使用済みレジンのろ過・再利用方法
3Dプリンター用のレジンは、造形後に微細な硬化物やサポート材の破片がタンク内に残ることがあります。適切にろ過することで、使用済みレジンを再利用でき、コスト削減と廃棄量の削減につながります。
ろ過が必要な理由
造形時に剥離した硬化片や浮遊粒子が残ったまま次回造形を行うと、LCD/FEPの局所的な損傷や、新しい造形の失敗(気泡・ムラ・ノッチ欠陥)の原因となります。
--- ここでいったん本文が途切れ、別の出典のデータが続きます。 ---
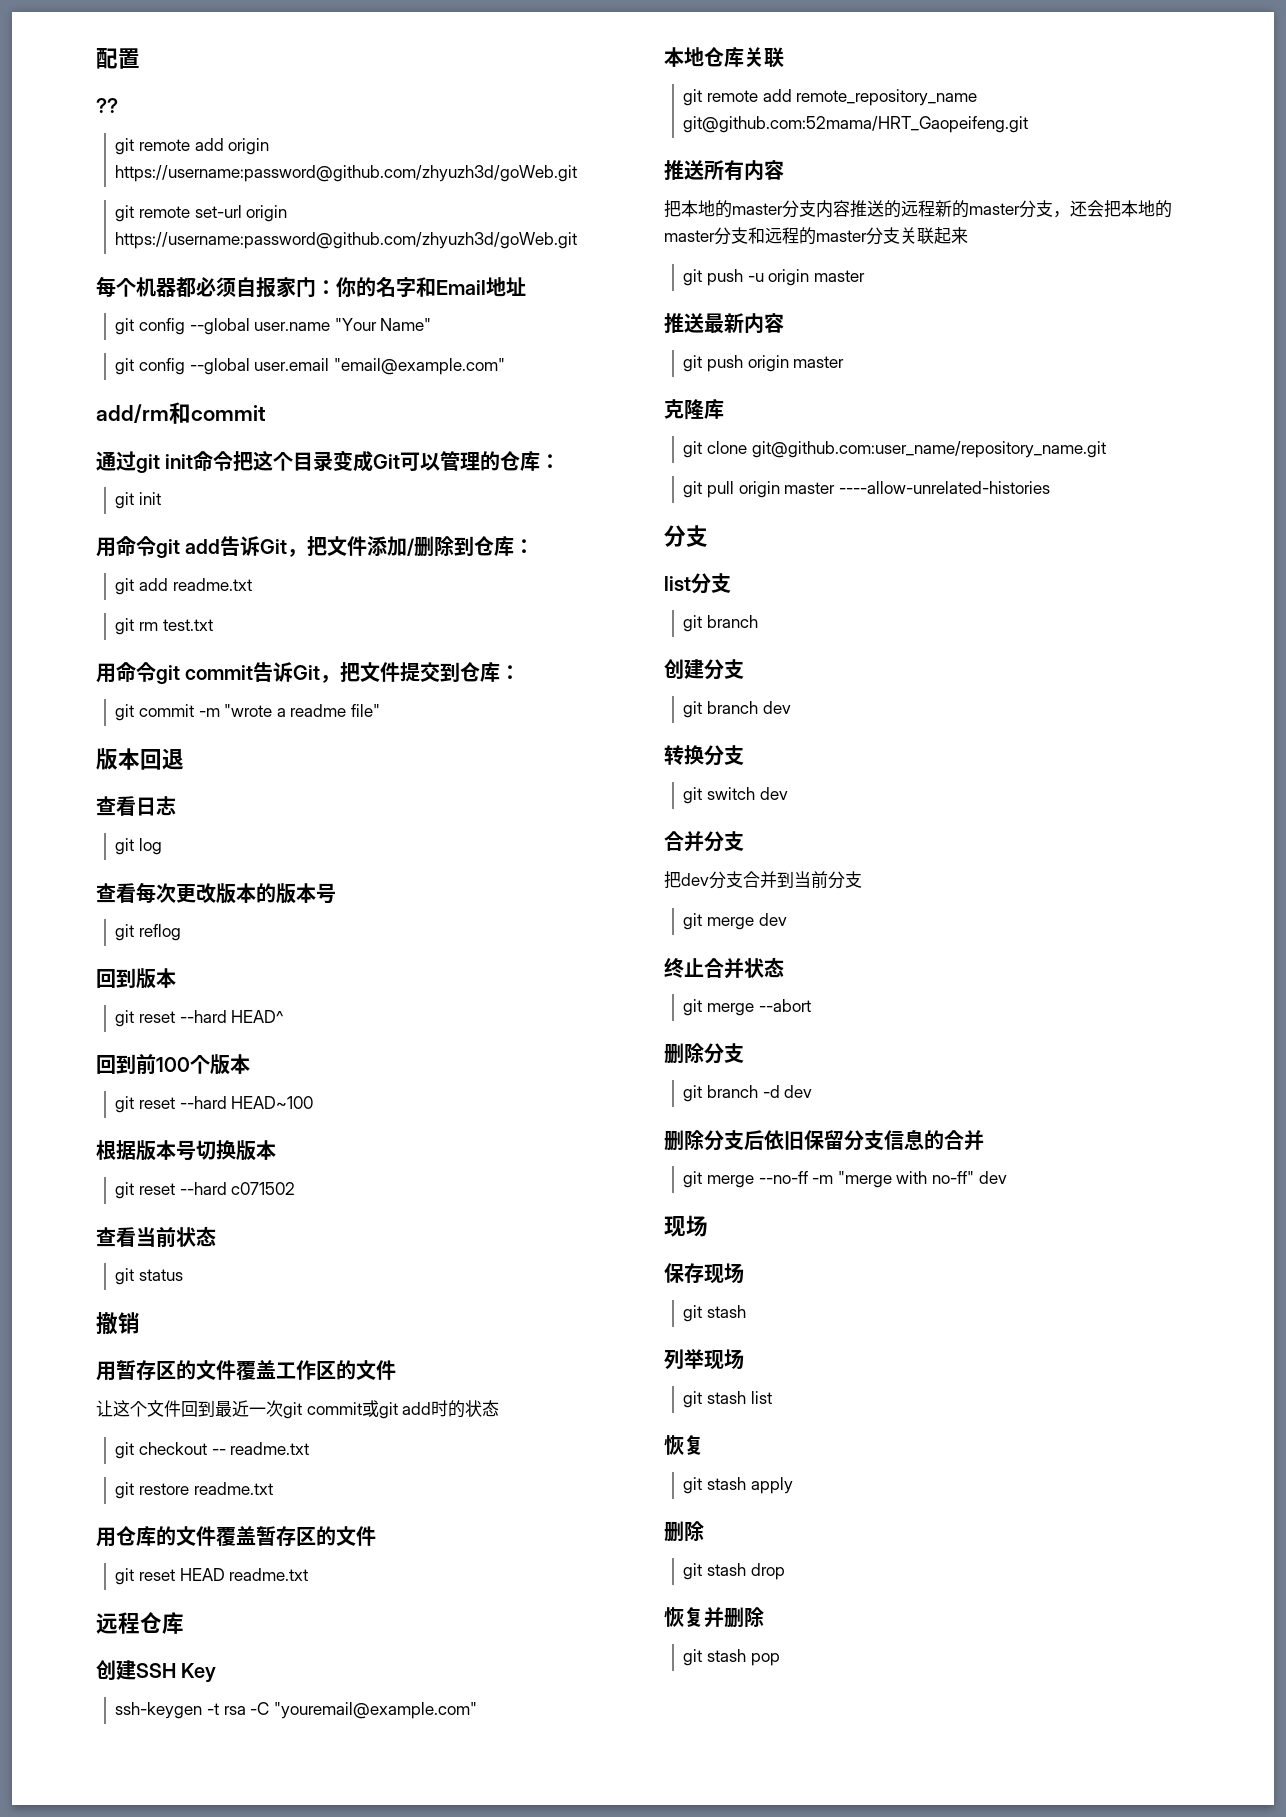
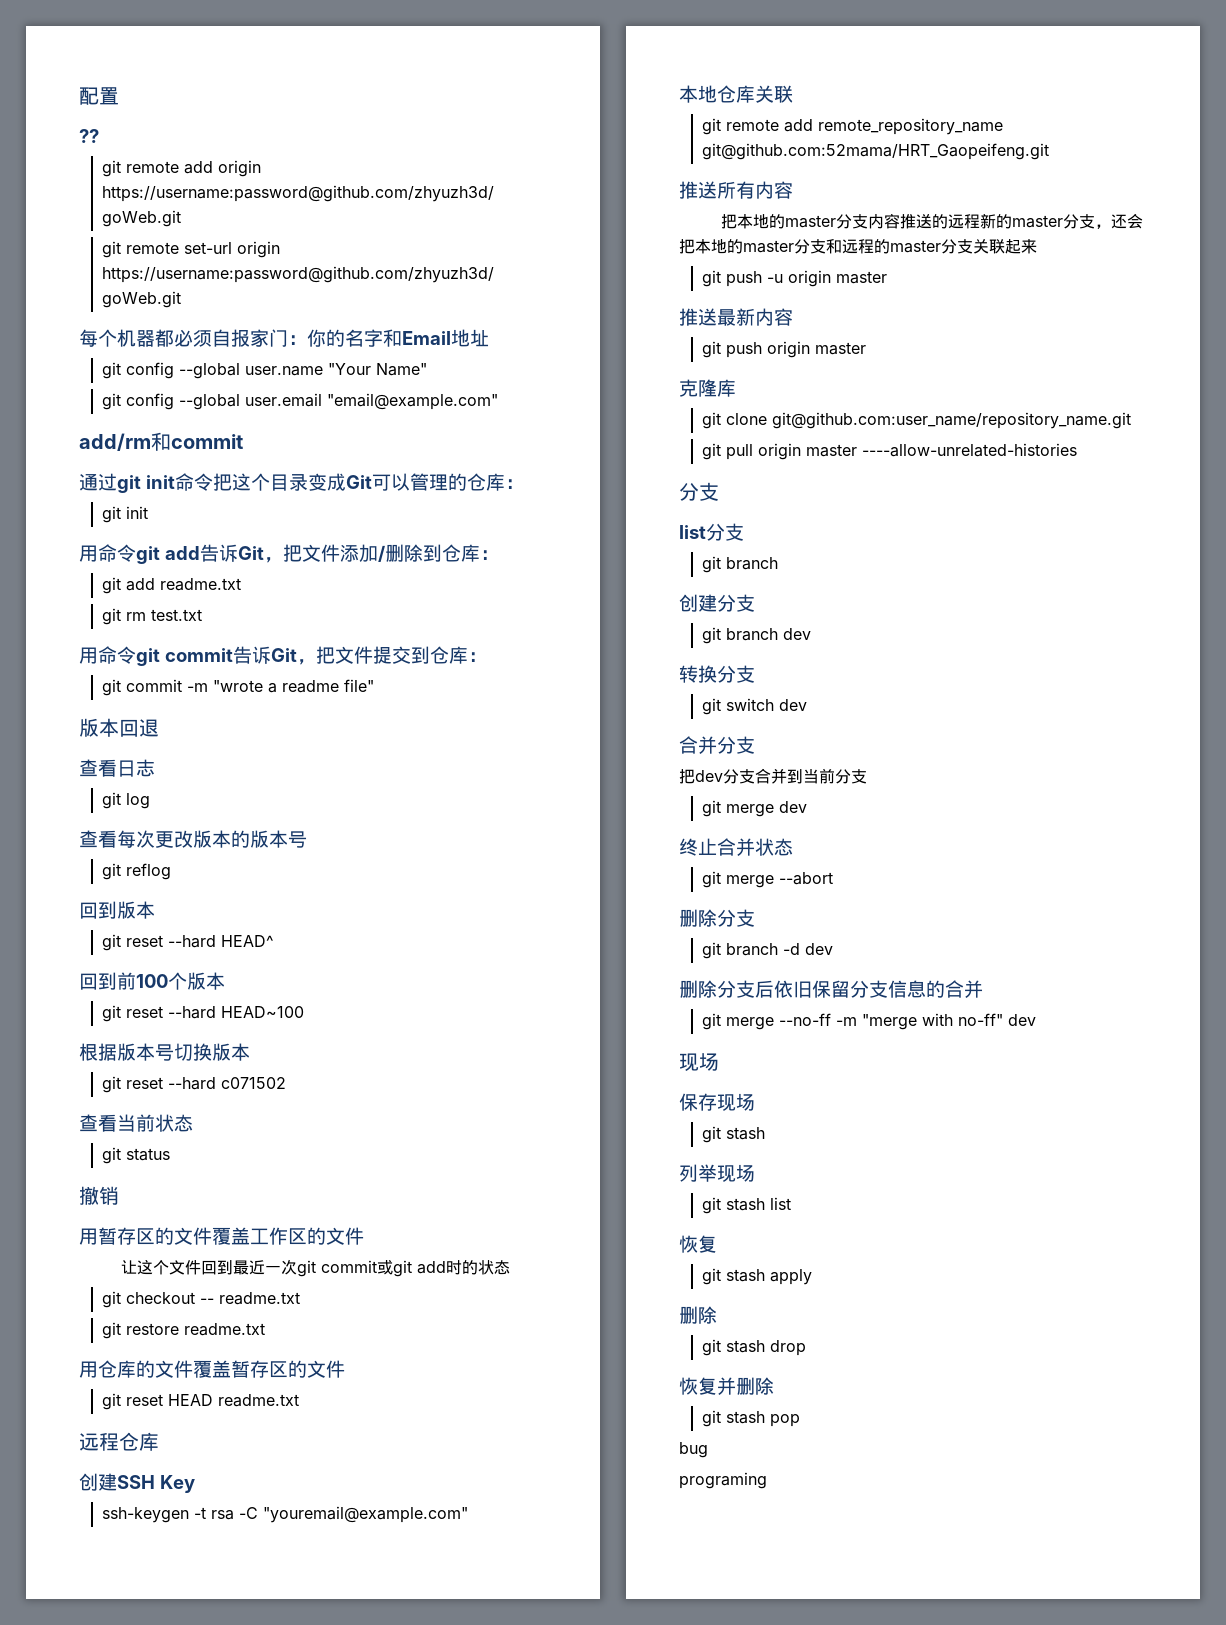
(780, 1659) none -> [679,1442,708,1458] [679,1472,767,1489] // bug // programing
ろ過用の不織布フィルター(塗装用100~190メッシュ程度)で未硬化レジンを濾すと、これらの不純物を除去でき、残ったレジンを再利用できます。
ろ過の基本手順
- 黄色のUVカット環境下で作業する(一般蛍光灯の部屋でも可、直射日光は避ける)
- ニトリル手袋・換気を必ず行う
- レジンタンクの未硬化レジンを、フィルターをセットした別容器へゆっくり注ぐ
- タンク内に残った硬化片はキッチンペーパー等で拭き取る
- 拭き取りに使ったキッチンペーパー・ろ過残渣には未硬化レジンが付着しているため、そのまま家庭ごみに出さず、必ず直射日光下またはUVライト下で30分以上硬化させてから可燃ゴミとして廃棄する(Formlabs等の主要メーカー指針でもUV硬化後の廃棄が必須とされています)
- ろ過後のレジンは元のボトルまたは清潔な保管容器へ戻す
また、ろ過後も微細な粒子が残る場合があるため、重要な造形の前にはテストプリントで品質を確認してください。定期的なメンテナンスが、長期的な造形品質の維持に重要です。